Mais, où est donc passée l’égalité des chances ? L’école ne joue t-elle plus son
rôle d’ascenseur social, comme elle le faisait jadis ? Comme le dit René Chiche,
professeur de philosophie de l’académie d’Aix-Marseille, dans son livre paru en
2019, nous sommes face à une véritable « désinstruction nationale » et
l’institution ne veut manifestement pas en prendre la mesure.

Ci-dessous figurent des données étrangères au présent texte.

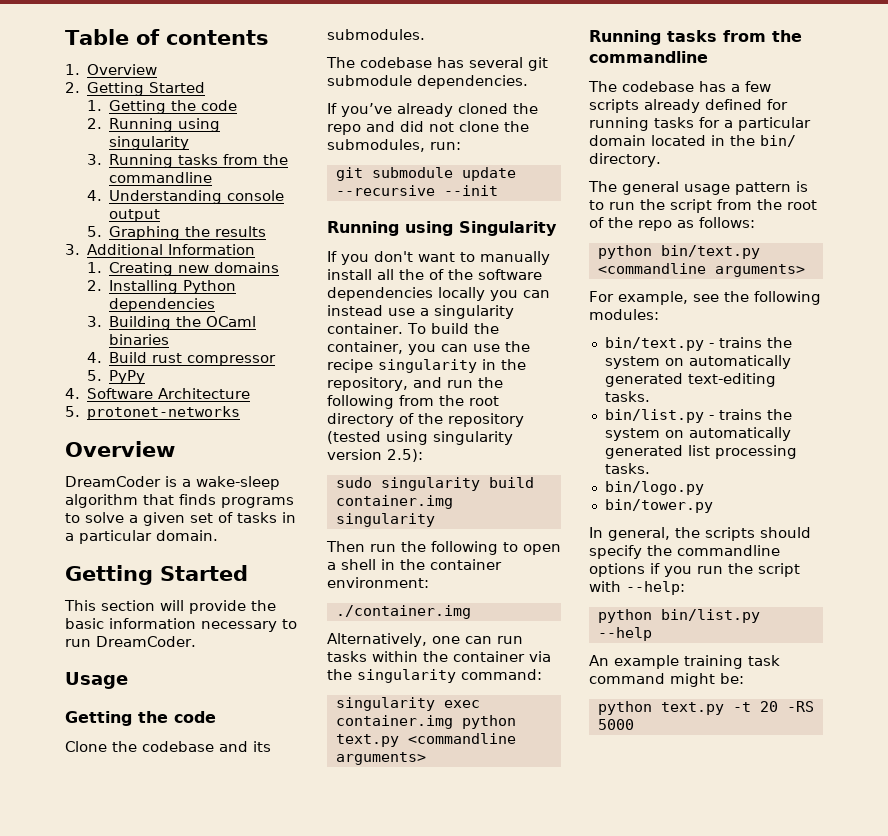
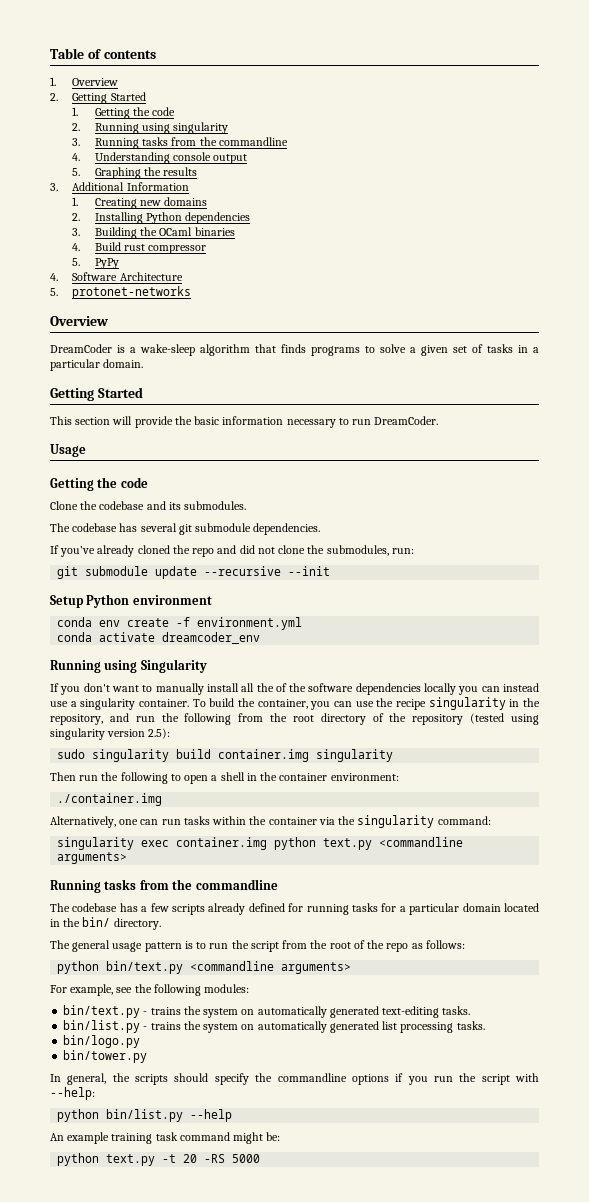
+ Setup Python environment
+ conda env create -f environment.yml
+ conda activate dreamcoder_env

➢ La démagogie qui, d’après le dictionnaire, est une politique qui consiste à
flatter l’égo d’une personne, dans le but d’obtenir son adhésion et qui n’est en
fait rien d’autre qu’un mensonge. C’est pourtant bien ce qu’on nous demande
de faire et qu’hélas, de plus en plus de nos collègues font, parfois même sans
s’en rendre compte. C’est en apparence plus simple ; lorsque les élèves
obtiennent de bonnes notes, même s’ils n’ont pas fait grand-chose pour les
mériter, cela évite d’avoir des reproches de la part des parents ou de la
direction lors des conseils de classe. Mais il serait naïf de croire que tout le
monde est dupe, bien au contraire. Ceux qui n’ont pas cédé aux sirènes de la
démagogie et qui ont continué à enseigner avec exigence et bienveillance, qui
sont les deux faces d’une même pièce, le savent bien. Ce sont souvent ceux-là
qui gagnent le respect de leurs élèves et qui maîtrisent le mieux leurs classes,
ce sont ceux-là en qui les parents, conscients de l’importance de l’école pour
l’avenir de leurs enfants, placent toute leur confiance. Il y a déjà pas mal
d’années, pour encore mieux cacher la réalité, on nous a sorti du chapeau les
compétences, soi-disant plus motivantes et moins stigmatisantes. Depuis le
temps que nous les pratiquons, le niveau des élèves n’a pourtant pas amorcé
le moindre redressement. Ne seraient-elles donc pas efficaces ?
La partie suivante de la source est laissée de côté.